The study's authors call the report "preliminary" and most of the women followed by researchers were still pregnant at the time the report was completed. Researchers want to track both the pregnancies and the children who have already been born, said Margaret Honein, of the U.S. Centers for Disease Control and Prevention, who was one of the authors of the study. It's possible, she said, that the babies may still develop problems.

And Colombian officials have only been reporting on live births. They have not said how many Zika-affected pregnancies developed birth defects but ended in stillbirth, miscarriage or abortion.

It's not surprising that infections later in pregnancy did not lead to apparent defects, because experts know that Zika and other viral infections early in pregnancy are more likely to cause defects like microcephaly, said Dr. Neil Silverman, a UCLA professor of obstetrics who has been advising the California Department of Public Health on Zika issues.

He said the total number of defects out of Colombia appear to be surprisingly low, however. Colombia saw only four confirmed Zika-related microcephaly cases between August and April, when the study was conducted. Two more have been reported since then.

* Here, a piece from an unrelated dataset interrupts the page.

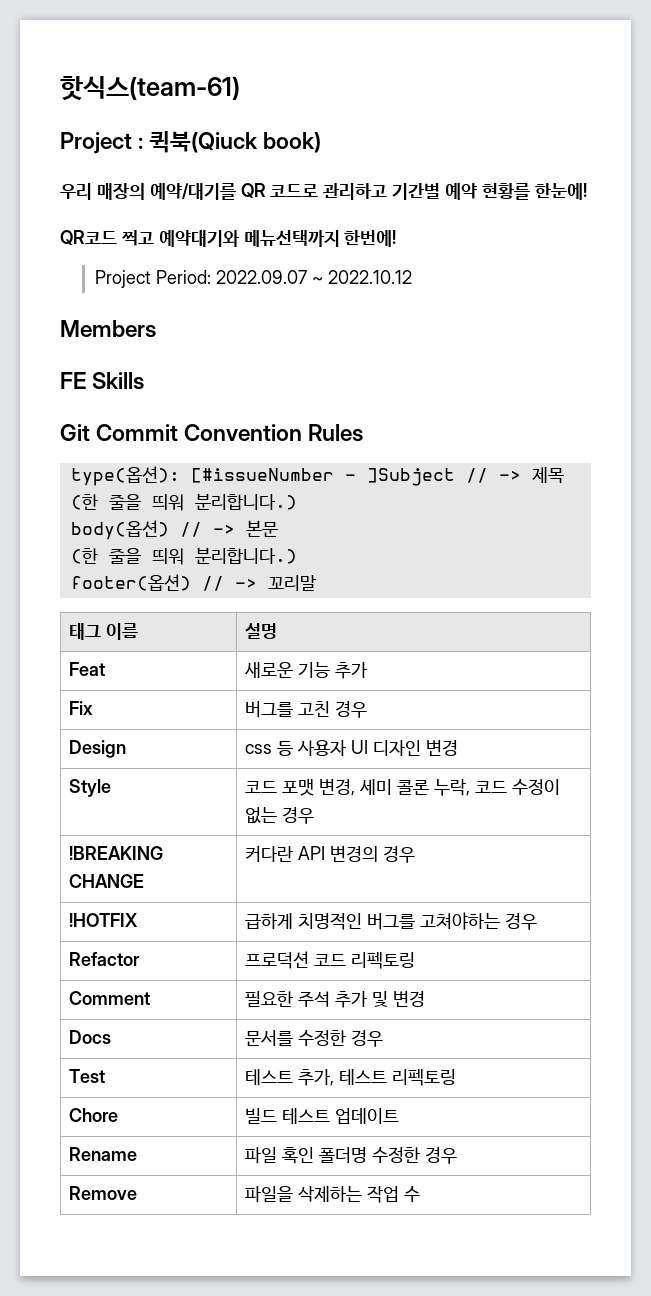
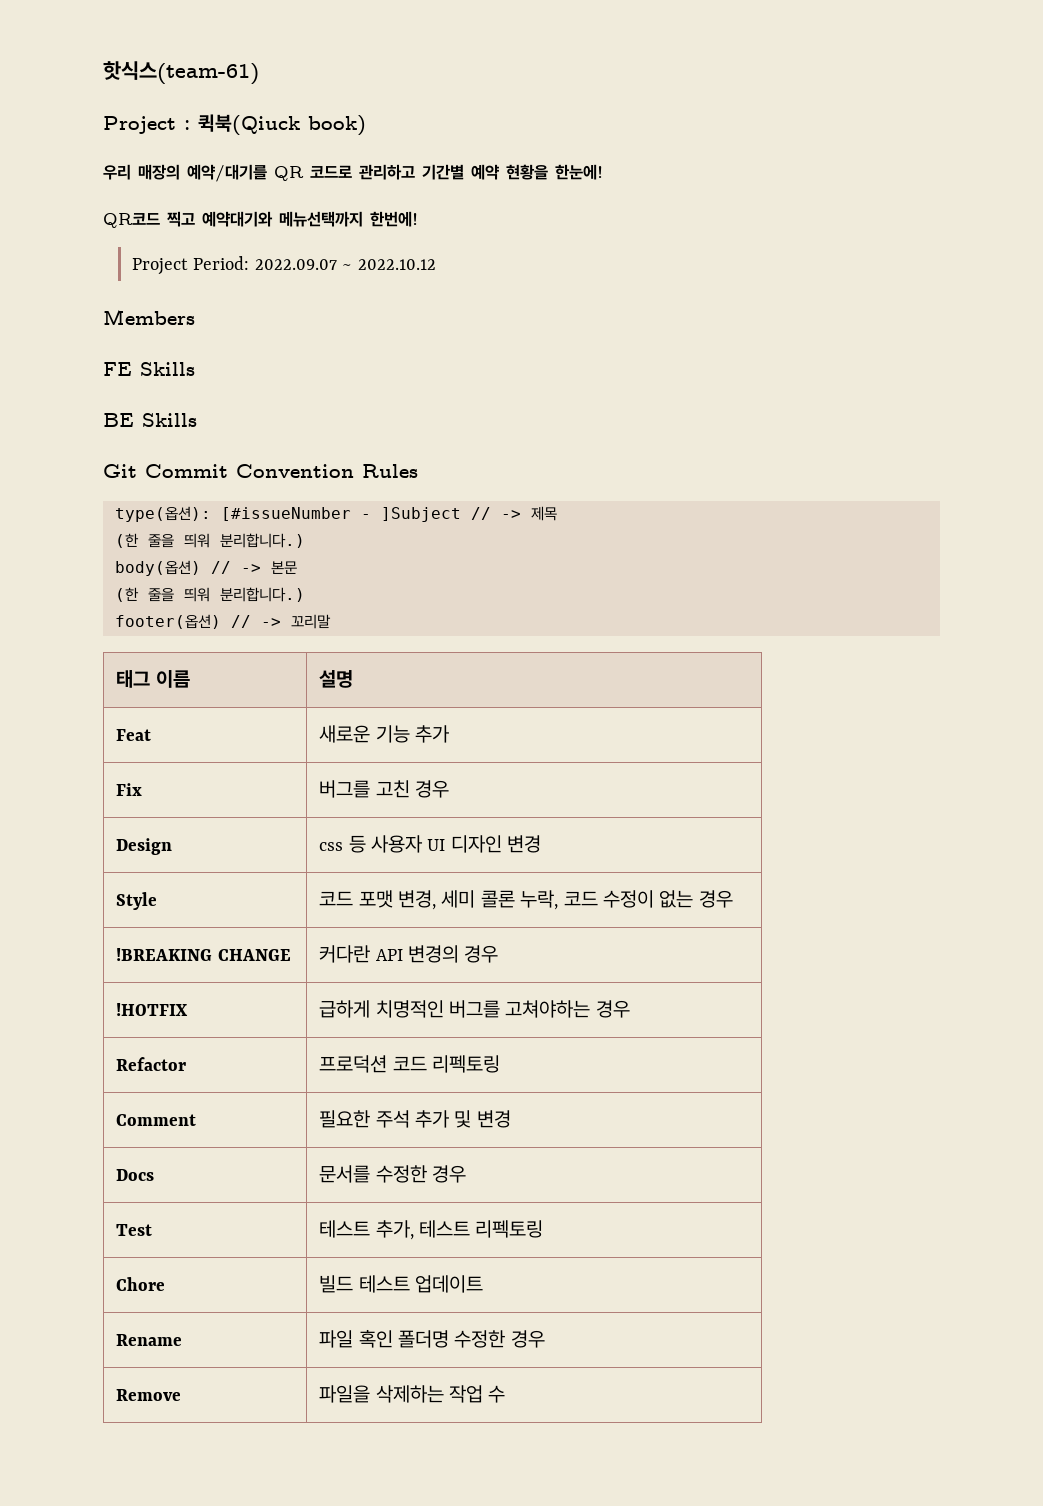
[481,183,530,200] 현황를 -> [506,164,548,180] 현황을
(145, 381) none -> [103,413,197,427] // BE Skills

The researchers don't know at what trimester the mothers of the four microcephaly cases were, because none of the women experienced symptoms, Honein said.

That means that while it is unlikely, a third trimester infection could not be completely ruled out in each of those cases.

It also "really heightens our concern" that even women who don't feel sick can pass a Zika infection to their babies, and the babies can develop defects, Honein said. Most Zika-caused birth defects have been reported in mothers who said they developed Zika symptoms while they were pregnant.

The study was conducted by Colombian and American health officials, tracking reports of Zika infections and of birth defects seen between early last August and early April. It was published online Wednesday by the New England Journal of Medicine.